His dad can chirp about the good ol’ days all he wants, but Wes Neighbors got paid $2,000 as part of the South’s 42-38 victory in 1987, as the players earned money for participating until the 1990s, NOLA.com reported.
According to USA Today, Wes Neighbors found his own dad’s Senior Bowl MVP trophy within the last few years.
“I didn’t know he was the MVP of this game,” Wes Neighbors said. “But he has a trophy in the house. It’s always been there. But there were so many other trophies, you didn’t notice it. He just didn’t talk about stuff like that. He didn’t blow his own horn.”
The Neighbors family is quite proud of Connor this week, as Wes explained in comments to USA Today and AL.com.
“My dad and I were two of the top recruits in the state when we came out of Huntsville, but Connor really went unrecognized.

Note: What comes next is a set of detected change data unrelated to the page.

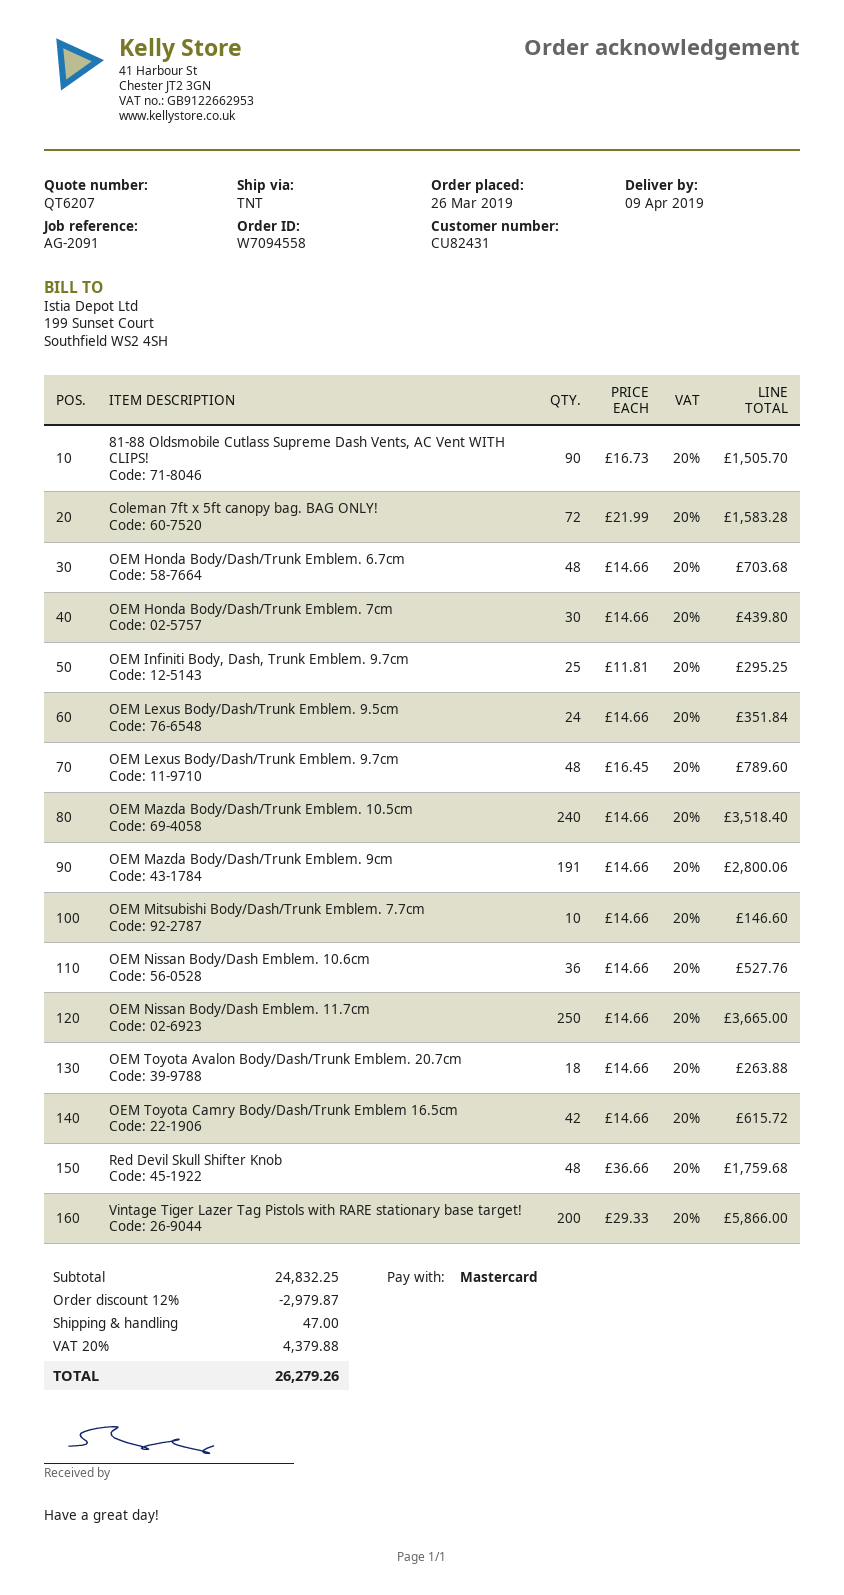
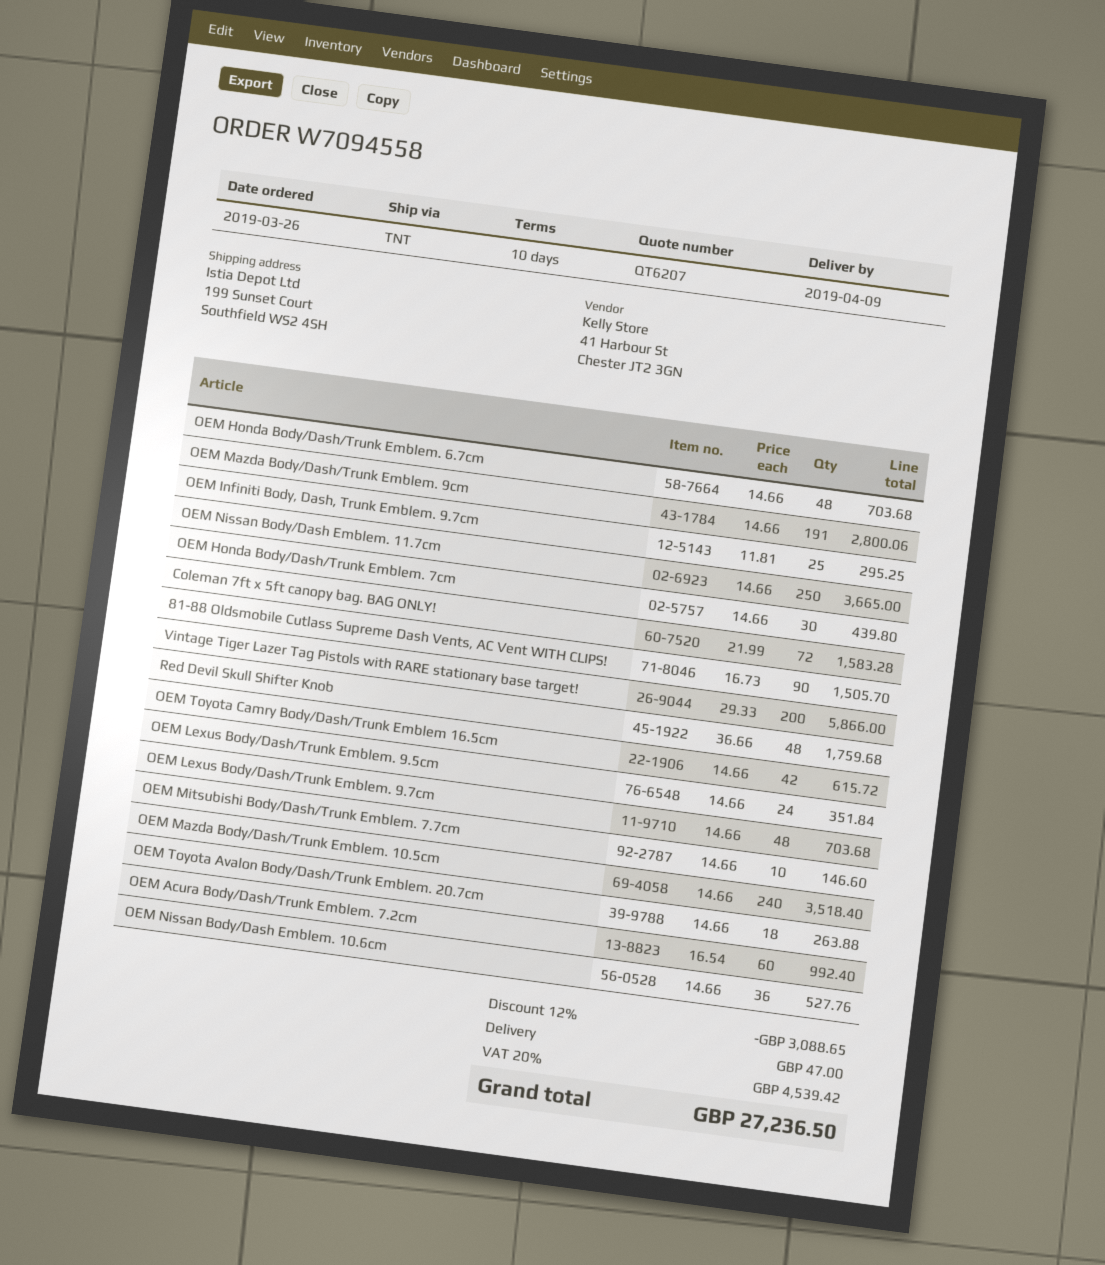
OEM Lexus Body/Dash/Trunk Emblem. 9.7cm: 48 x 16.45 = 789.60 -> 48 x 14.66 = 703.68
OEM Acura Body/Dash/Trunk Emblem. 7.2cm: none -> 60 x 16.54 = 992.40
discount: 12% = 2979.87 -> 12% = 3088.65
tax: 20% = 4379.88 -> 20% = 4539.42
total: 26279.26 -> 27236.50

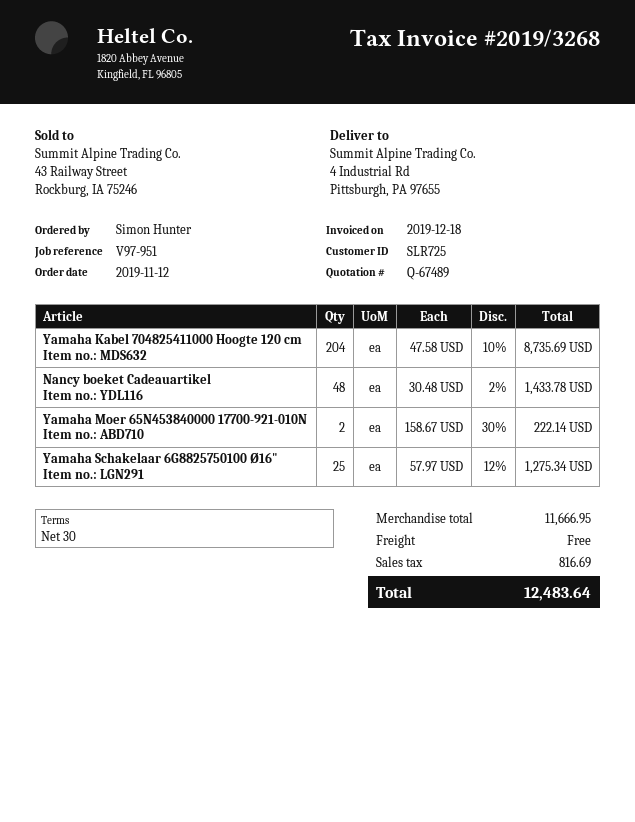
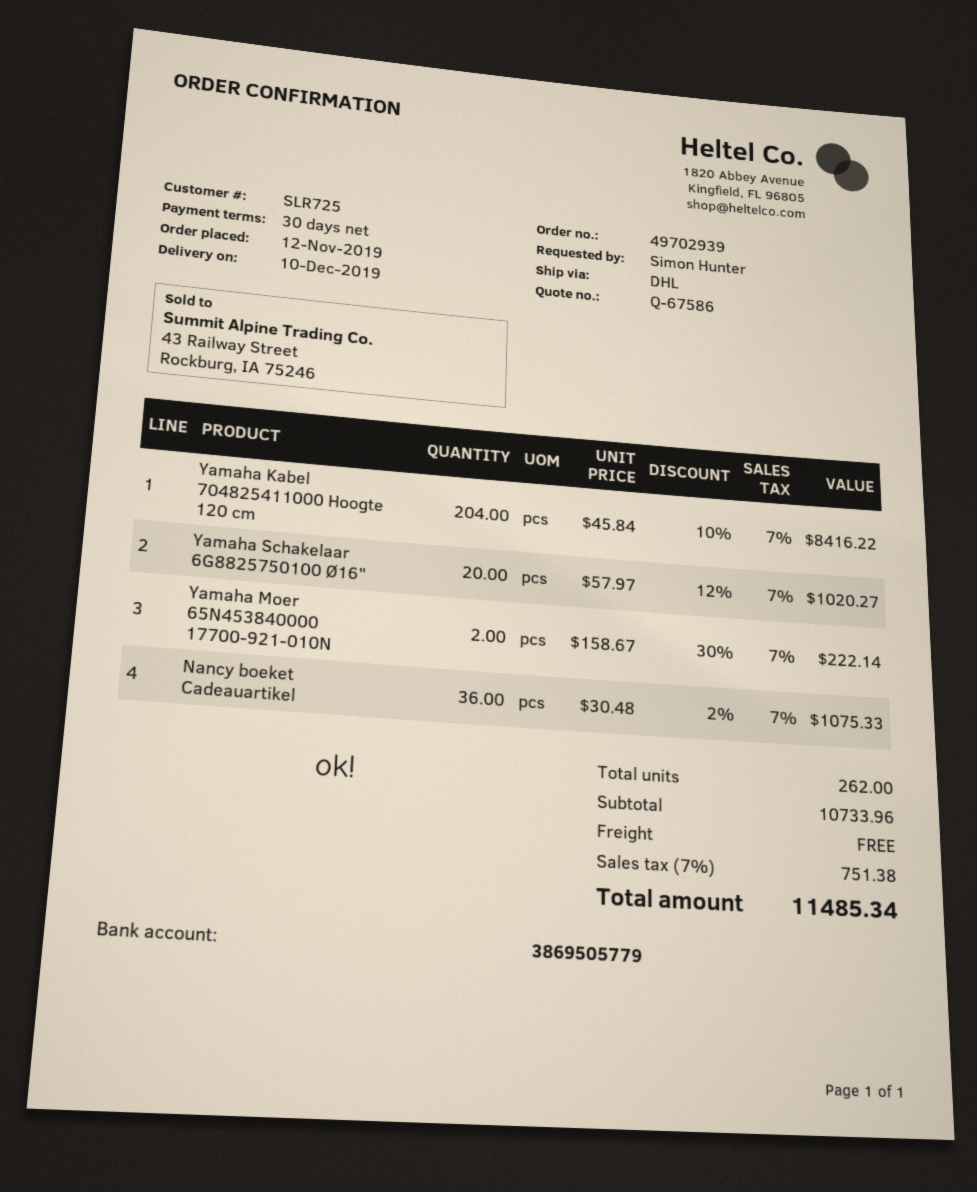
quote number: Q-67489 -> Q-67586
Yamaha Kabel 704825411000 Hoogte 120 cm: 204 x 47.58 - 10% = 8735.69 -> 204 x 45.84 - 10% = 8416.22
Nancy boeket Cadeauartikel: 48 x 30.48 - 2% = 1433.78 -> 36 x 30.48 - 2% = 1075.33
Yamaha Schakelaar 6G8825750100 Ø16": 25 x 57.97 - 12% = 1275.34 -> 20 x 57.97 - 12% = 1020.27
subtotal: 11666.95 -> 10733.96
tax: 816.69 -> 751.38
total: 12483.64 -> 11485.34

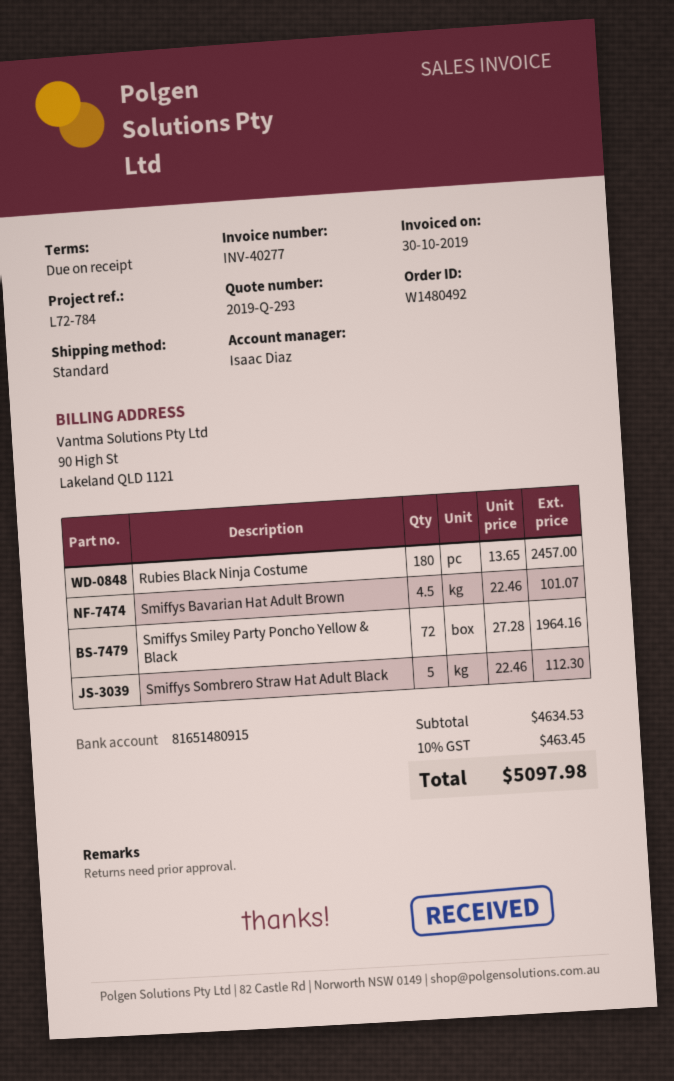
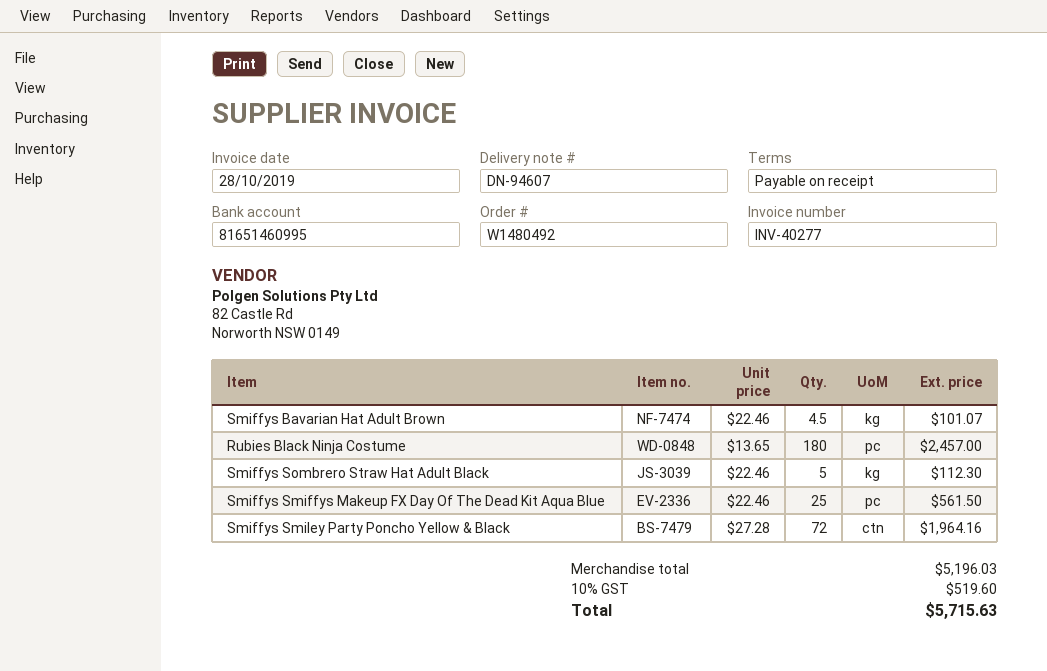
invoice date: 2019-10-30 -> 2019-10-28
bank account: 81651480915 -> 81651460995
Smiffys Smiffys Makeup FX Day Of The Dead Kit Aqua Blue: none -> 25 x 22.46 = 561.50
subtotal: 4634.53 -> 5196.03
tax: 10% = 463.45 -> 10% = 519.60
total: 5097.98 -> 5715.63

And the road he has traveled here is as impressive as anything I’ve ever seen. Here’s a guy who wasn’t even invited down here for the Mississippi-Alabama All-Star game (also at Ladd-Peebles Stadium). And now, he’s one of the guys at the Senior Bowl. That’s pretty cool,” Wes Neighbors said.
“It’s just awesome to see him, with what he’s been through and to see him make this game, it’s almost like make-believe. I knew he had the talent and the footwork and stuff, he just needed to get the size and he did that. Now you see him and he looks like he belongs. It’s fun to watch.”